• **What is needed**
The lines to copy are those in the listing below that contain the word "border".

• **Extracted data**

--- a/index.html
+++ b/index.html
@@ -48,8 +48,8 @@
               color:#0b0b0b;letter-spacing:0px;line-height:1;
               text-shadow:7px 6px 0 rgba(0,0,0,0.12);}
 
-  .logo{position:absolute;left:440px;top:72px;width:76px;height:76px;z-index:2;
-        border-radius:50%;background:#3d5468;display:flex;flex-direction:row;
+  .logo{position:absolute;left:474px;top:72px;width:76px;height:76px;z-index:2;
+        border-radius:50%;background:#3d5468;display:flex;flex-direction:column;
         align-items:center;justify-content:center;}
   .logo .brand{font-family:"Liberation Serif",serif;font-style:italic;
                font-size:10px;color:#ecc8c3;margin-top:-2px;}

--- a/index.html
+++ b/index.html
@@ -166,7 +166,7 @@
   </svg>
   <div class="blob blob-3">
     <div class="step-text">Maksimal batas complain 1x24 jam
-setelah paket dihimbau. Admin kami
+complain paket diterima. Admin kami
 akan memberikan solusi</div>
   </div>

--

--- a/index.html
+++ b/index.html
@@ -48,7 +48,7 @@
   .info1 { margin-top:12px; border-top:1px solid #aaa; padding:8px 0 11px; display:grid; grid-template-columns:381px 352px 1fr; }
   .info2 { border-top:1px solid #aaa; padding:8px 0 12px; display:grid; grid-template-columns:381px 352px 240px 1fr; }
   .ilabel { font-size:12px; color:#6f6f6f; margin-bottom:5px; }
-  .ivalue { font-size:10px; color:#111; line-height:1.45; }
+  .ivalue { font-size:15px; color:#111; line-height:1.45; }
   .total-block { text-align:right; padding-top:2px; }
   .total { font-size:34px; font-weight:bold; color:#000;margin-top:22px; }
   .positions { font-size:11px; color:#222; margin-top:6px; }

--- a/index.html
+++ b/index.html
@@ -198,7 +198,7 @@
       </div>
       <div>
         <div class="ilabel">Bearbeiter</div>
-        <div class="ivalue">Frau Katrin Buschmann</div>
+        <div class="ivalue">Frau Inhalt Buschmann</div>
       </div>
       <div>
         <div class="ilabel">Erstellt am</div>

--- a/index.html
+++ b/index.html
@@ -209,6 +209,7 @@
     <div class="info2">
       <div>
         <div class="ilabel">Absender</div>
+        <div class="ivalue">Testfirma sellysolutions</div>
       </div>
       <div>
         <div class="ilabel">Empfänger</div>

---

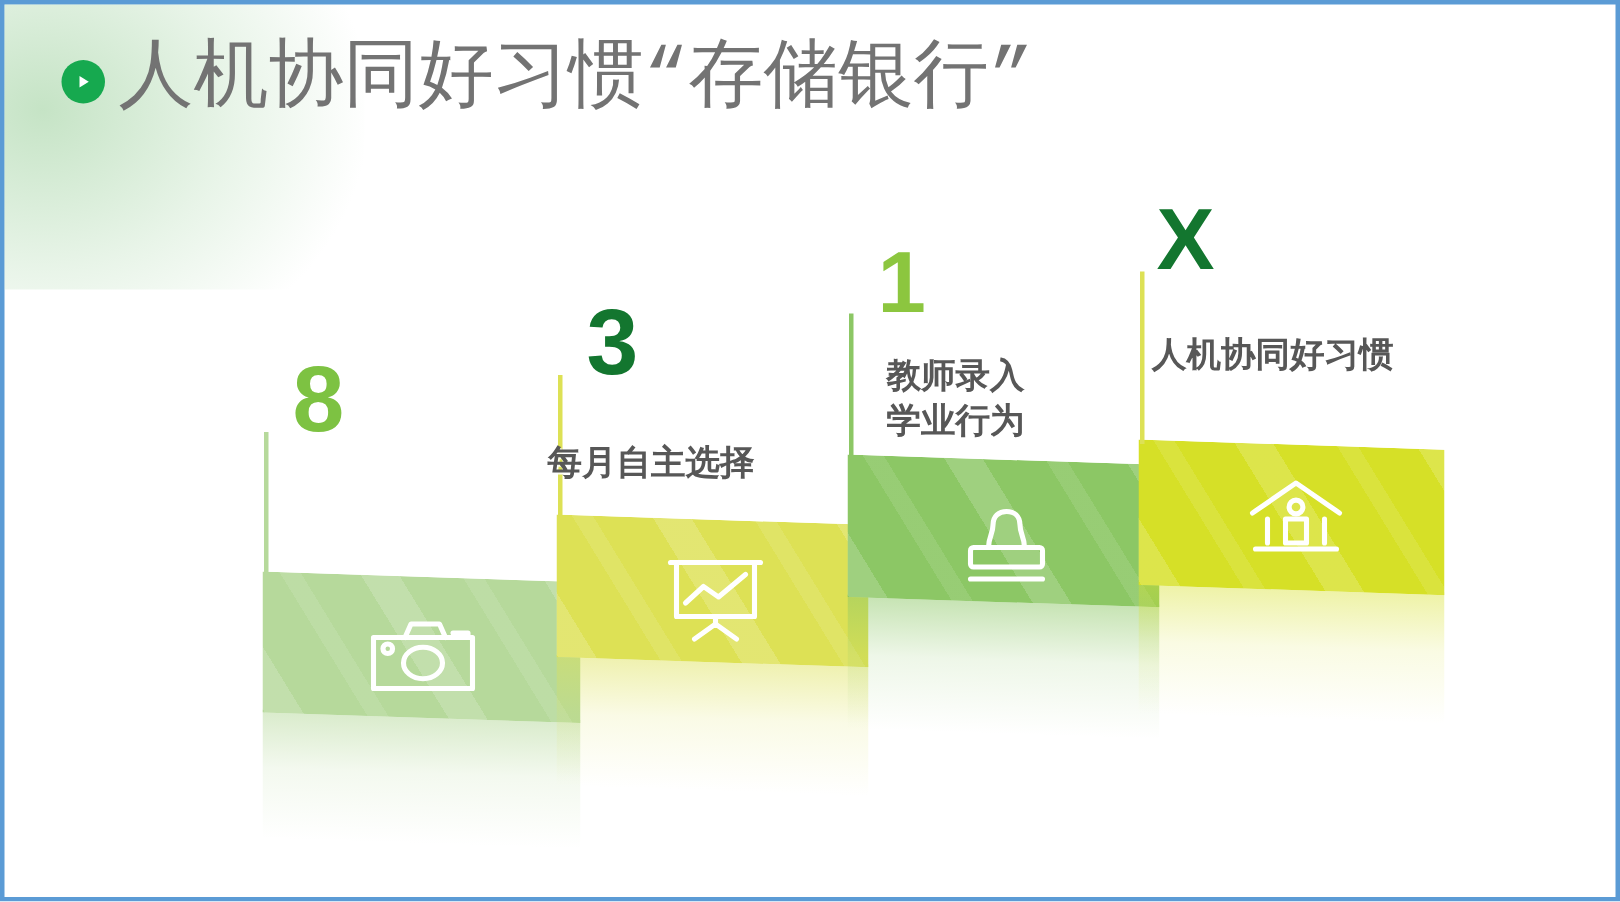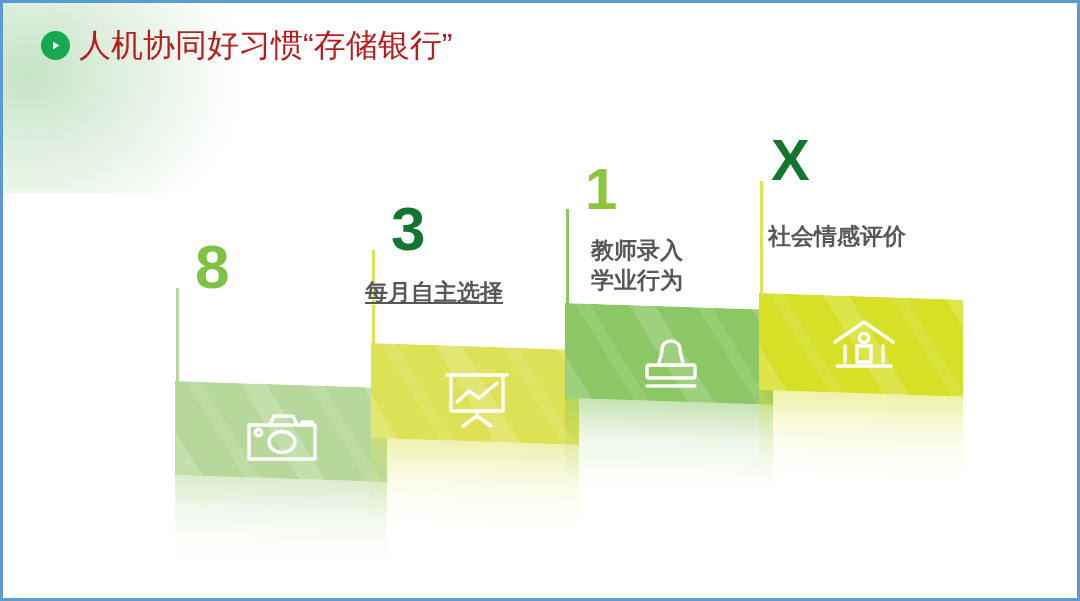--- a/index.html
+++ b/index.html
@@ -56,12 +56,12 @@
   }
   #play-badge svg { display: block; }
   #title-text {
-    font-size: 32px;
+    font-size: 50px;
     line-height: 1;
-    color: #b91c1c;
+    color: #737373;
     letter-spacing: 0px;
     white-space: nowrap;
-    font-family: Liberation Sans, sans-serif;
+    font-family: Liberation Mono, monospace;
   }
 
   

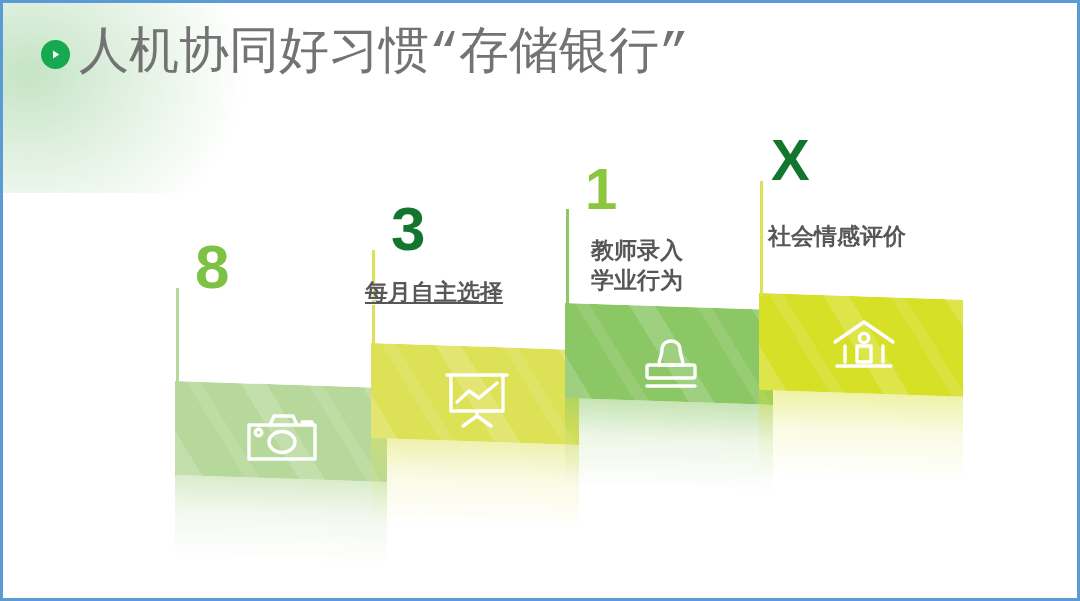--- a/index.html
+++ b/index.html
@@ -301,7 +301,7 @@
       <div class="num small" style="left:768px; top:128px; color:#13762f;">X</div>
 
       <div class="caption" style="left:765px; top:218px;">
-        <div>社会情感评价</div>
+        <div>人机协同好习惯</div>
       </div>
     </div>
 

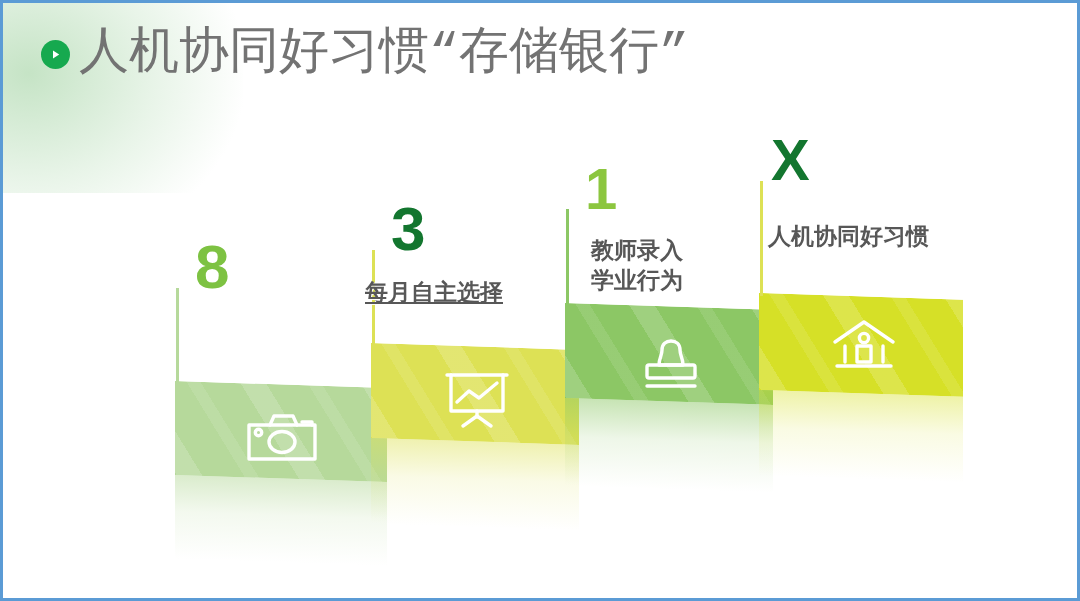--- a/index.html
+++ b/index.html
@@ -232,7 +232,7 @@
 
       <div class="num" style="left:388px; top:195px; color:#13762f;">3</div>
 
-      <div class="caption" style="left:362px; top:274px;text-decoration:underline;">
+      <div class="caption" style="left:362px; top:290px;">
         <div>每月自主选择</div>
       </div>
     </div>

• **Output below**
-        border-radius:50%;background:#3d5468;display:flex;flex-direction:row;
+        border-radius:50%;background:#3d5468;display:flex;flex-direction:column;
   .info1 { margin-top:12px; border-top:1px solid #aaa; padding:8px 0 11px; display:grid; grid-template-columns:381px 352px 1fr; }
   .info2 { border-top:1px solid #aaa; padding:8px 0 12px; display:grid; grid-template-columns:381px 352px 240px 1fr; }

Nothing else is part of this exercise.